Entrevista:O Estado inteligente

sexta-feira, outubro 12, 2007

Herbie Hancock homenageia Joni Mitchell

Misturas heréticas

Herbie Hancock não quer o jazz puro. Ele o
quer cruzado com rock, rap, pop e eletrônica


Sérgio Martins

Lucy Nicholson/Reuters
Hancock com Christina Aguilera: eclético até demais

VEJA TAMBÉM
Da internet
Seleção de músicas

O jazz é um tipo de música do qual já não cabe esperar revoluções. Depois que instrumentistas como Ornette Coleman e Don Cherry levaram suas improvisações à fronteira da cacofonia, no "free jazz" dos anos 60, só restava ao gênero voltar a formas mais contidas de criação – ou então dissolver-se. Assim, entre os músicos que atingiram seu ápice nas últimas décadas, predominam duas mentalidades. Uma delas é simbolizada por Wynton Marsalis, um guardião da tradição. O ícone oposto é Herbie Hancock, pianista de 67 anos que mantém aceso o desejo de inovação (ainda que essa palavra não possa ser interpretada de maneira radical). Hancock, que conhece a linguagem do jazz tão bem quanto Marsalis, procura atualizá-la por meio de combinações "heréticas" com o rap, o rock ou a música eletrônica. Seu novo disco, River: The Joni Letters, chega nesta semana ao Brasil. No CD, ele interpreta oito composições da cantora canadense Joni Mitchell, que marcou os anos 60 e 70 com seu pop refinado e confessional. Hancock vem acompanhado de um time excelente – que inclui o saxofonista Wayne Shorter, o baixista Dave Holland e as cantoras Norah Jones, Tina Turner e Luciana Souza.

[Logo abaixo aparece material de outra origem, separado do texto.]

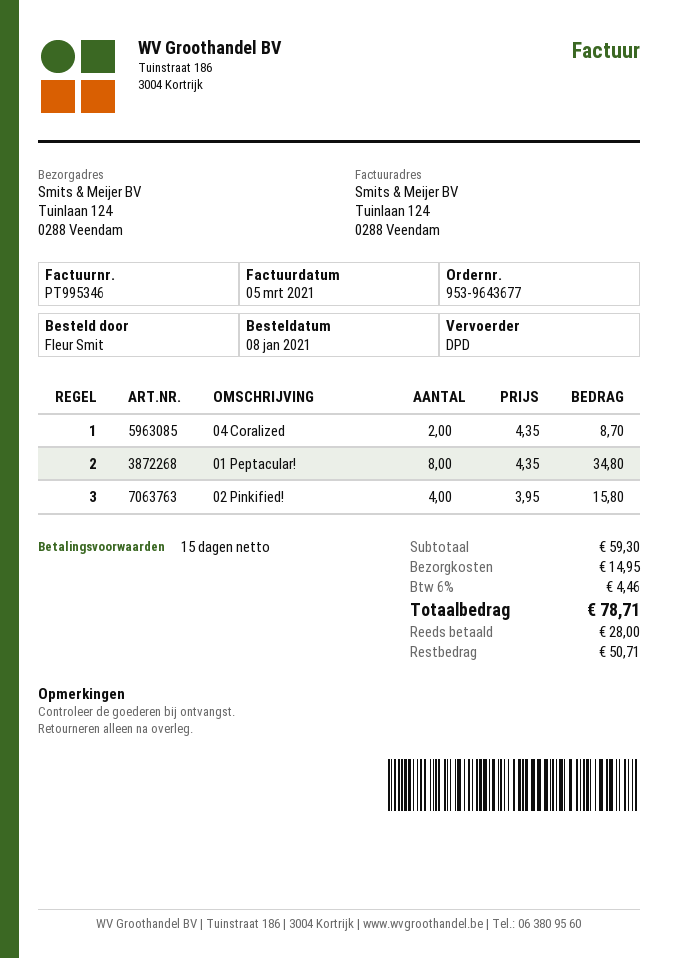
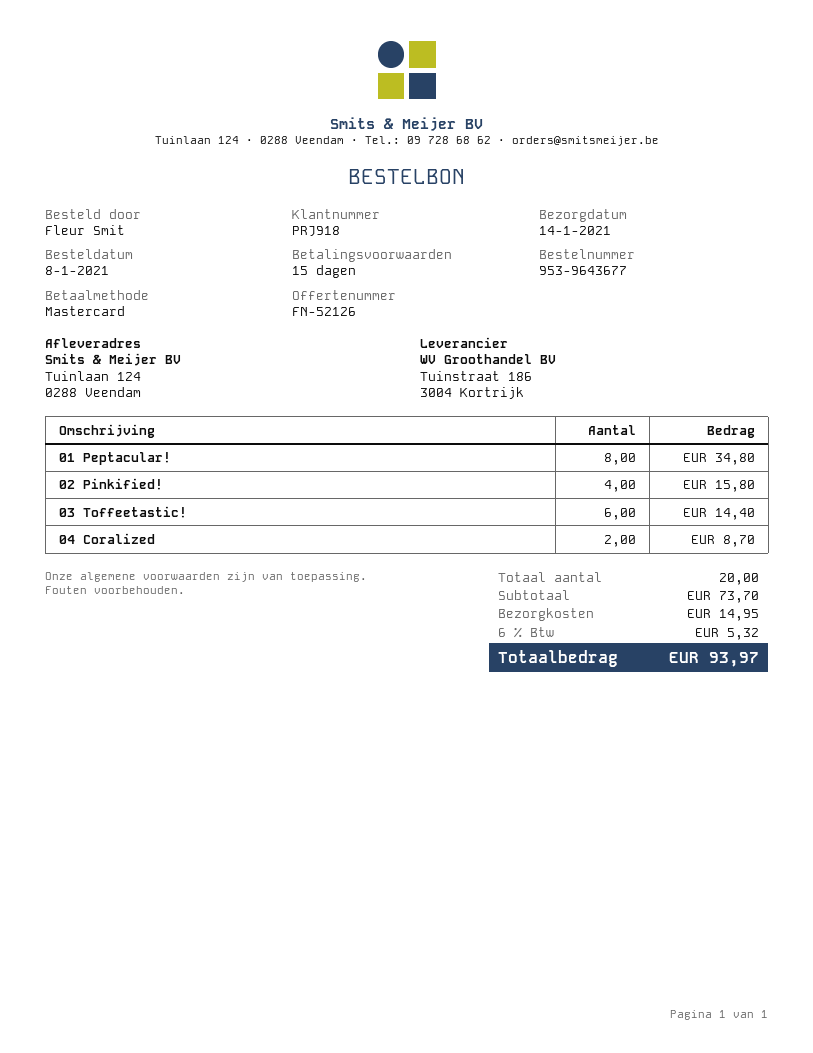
03 Toffeetastic!: none -> 6 for 14.40
subtotal: 59.30 -> 73.70
tax: 6% = 4.46 -> 6% = 5.32
total: 78.71 -> 93.97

Hancock começou sua carreira como intérprete erudito. Tinha 11 anos de idade quando venceu um concurso em Chicago, sua cidade natal, e tocou o primeiro movimento de um Concerto para Piano, de Mozart, com a Sinfônica de Chicago. Mas três anos depois ele trocou as partituras da música clássica pelos improvisos do jazz. "Vi um garoto da minha idade arrasando no piano e pensei: 'Quero brincar disso'", disse Hancock em entrevista a VEJA. Em 1963, o trompetista Miles Davis o convidou para integrar sua banda. Trabalhar com um dos artistas mais originais do jazz foi crucial para Hancock. "Eu só ouvia jazz. Certo dia, fui à casa de Miles e encontrei vários discos de rock. Ele me disse que era cool estar aberto para outros estilos", conta. Na banda do trompetista, Hancock participou das primeiras fusões de jazz e rock, presentes em discos como Miles in the Sky e Filles de Kilimanjaro. Sua carreira-solo nesse período também rendeu grandes colaborações. Uma das mais famosas se deu em 1966, quando criou a trilha de Blow Up – Depois Daquele Beijo, do cineasta italiano Michelangelo Antonioni. Ela trazia ruídos e música incidental que ajudava a criar o clima de suspense presente na trama.

Entre os discos recentes de Hancock, River é um dos mais bem resolvidos, mas não um dos mais surpreendentes. Confirma a tendência entre jazzistas americanos: fazer incursões pelo cancioneiro das décadas de 60 e 70 (além de Joni Mitchell, artistas como Paul Simon são bastante regravados no momento). Em Possibilities, seu álbum anterior, ele pôs a cantora pop Christina Aguilera para interpretar jazz – isso sim uma surpresa. "Se você ouvir os discos dela sem preconceito, perceberá que existe uma bela intérprete por trás de toda aquela produção", afirma ele. As misturas de Hancock às vezes desandam. Mas sua taxa de acerto é muito boa.